While our survey finds that Gen Zers are way more likely to feel the financial burden of keeping up with friends, family, co-workers, social media influencers and others, other generations aren’t immune. Overall, many Americans say they’ve overspent to impress someone, and most of those who have say they’ve gone into debt to do so.

Here’s more of what we found.

  • Younger generations feel the burden of keeping up with the Joneses. Almost a third (32%) of Americans say they feel financial pressure to keep up with someone, with many citing family or friends. The youngest generation feels significantly more pressure — 62% of Gen Zers say so, with 57% of Gen Zers noting it’s increased as they’ve aged.
  • This pressure is leading Americans to spend beyond their means. Over half (51%) admit they’ve overspent to impress someone else — common among younger generations and men. When asked why they felt inclined to shell out big bucks, 30% wanted to impress a date (including 40% of men), 29% wanted to feel successful and 23% wanted to reciprocate generosity.
  • Unfortunately, many are left with debt, regret and broken relationships. Among those who’ve overspent to impress someone, 56% have been in debt due to this need to show off. Almost a quarter are no longer in contact with the person they were trying to impress, and 63% regret their most recent instance of overspending.
  • Social media has influenced many to overspend, but de-influencing is here to save their wallets. Close to half (49%) of Americans agree social media pressures them to spend on things they don’t need, led by 65% of Gen Zers. However, 39% of Americans know about de-influencing — a trend discouraging consumers from buying things they don’t need. Among those aware of de-influencing, 36% feel positive about it.

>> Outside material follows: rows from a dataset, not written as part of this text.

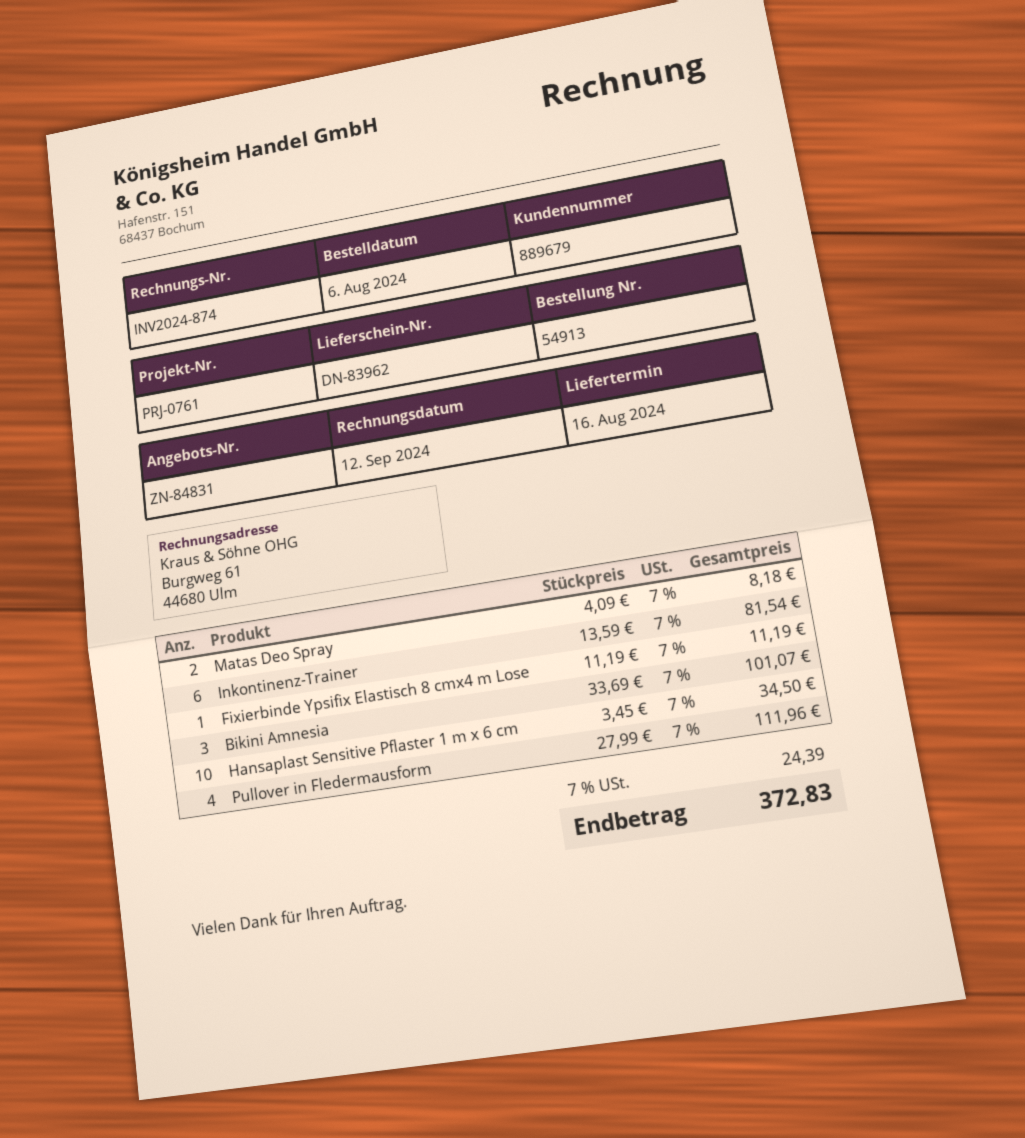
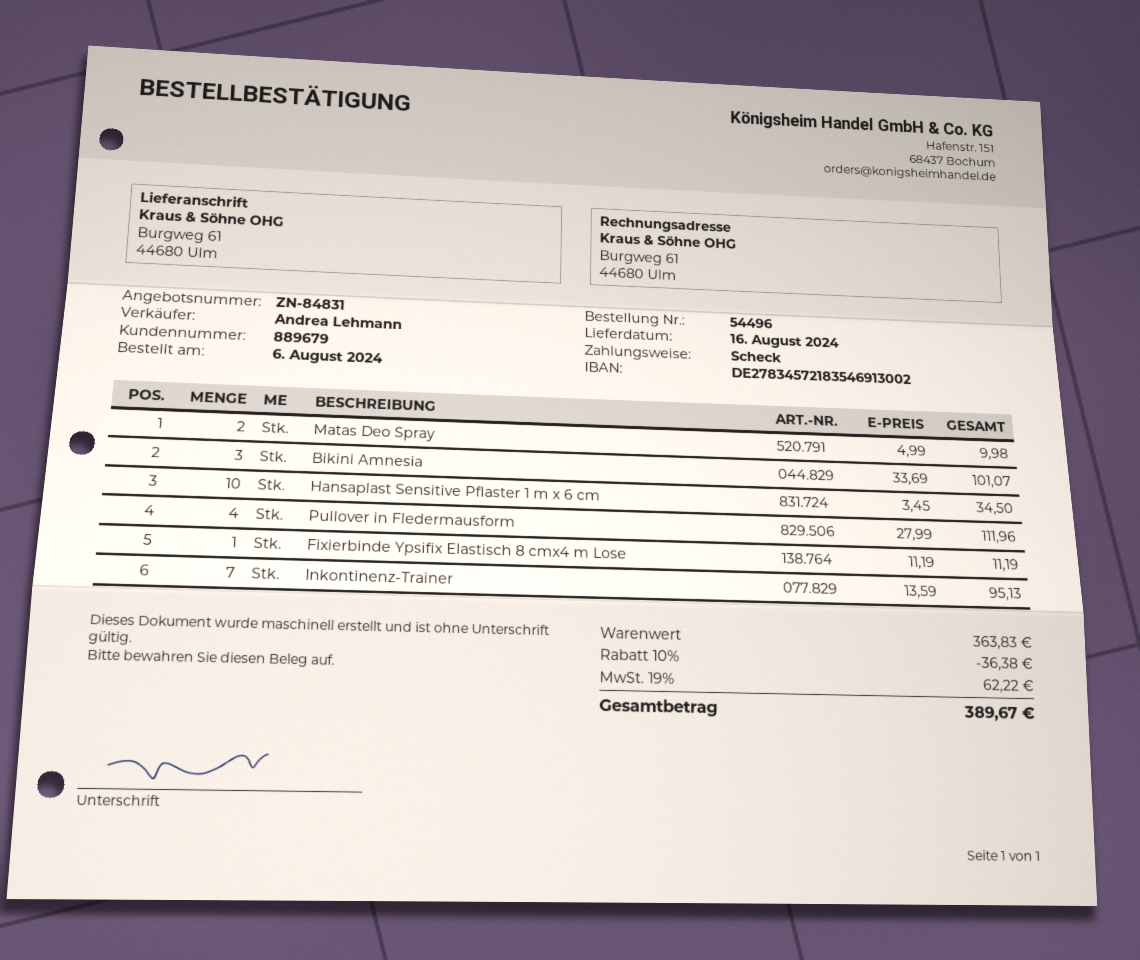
order number: 54913 -> 54496
Matas Deo Spray: 2 x 4.09 = 8.18 -> 2 x 4.99 = 9.98
Inkontinenz-Trainer: 6 x 13.59 = 81.54 -> 7 x 13.59 = 95.13
discount: none -> 10% = 36.38
tax: 7% = 24.39 -> 19% = 62.22
total: 372.83 -> 389.67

Americans are spenders — it’s what they do. Consumer spending drives our economy, and that won’t change anytime soon.

However, that spending is driven far too often by fear. For example, we fear we’re not doing enough, that we’re falling behind our neighbors, relatives, co-workers or even those we’re only in touch with via social media. It’s a phenomenon called “keeping up with the Joneses,” and it causes many Americans to feel pressure to spend more and more and more. That spending then leads to overspending, which leads to debt, which can lead to real trouble.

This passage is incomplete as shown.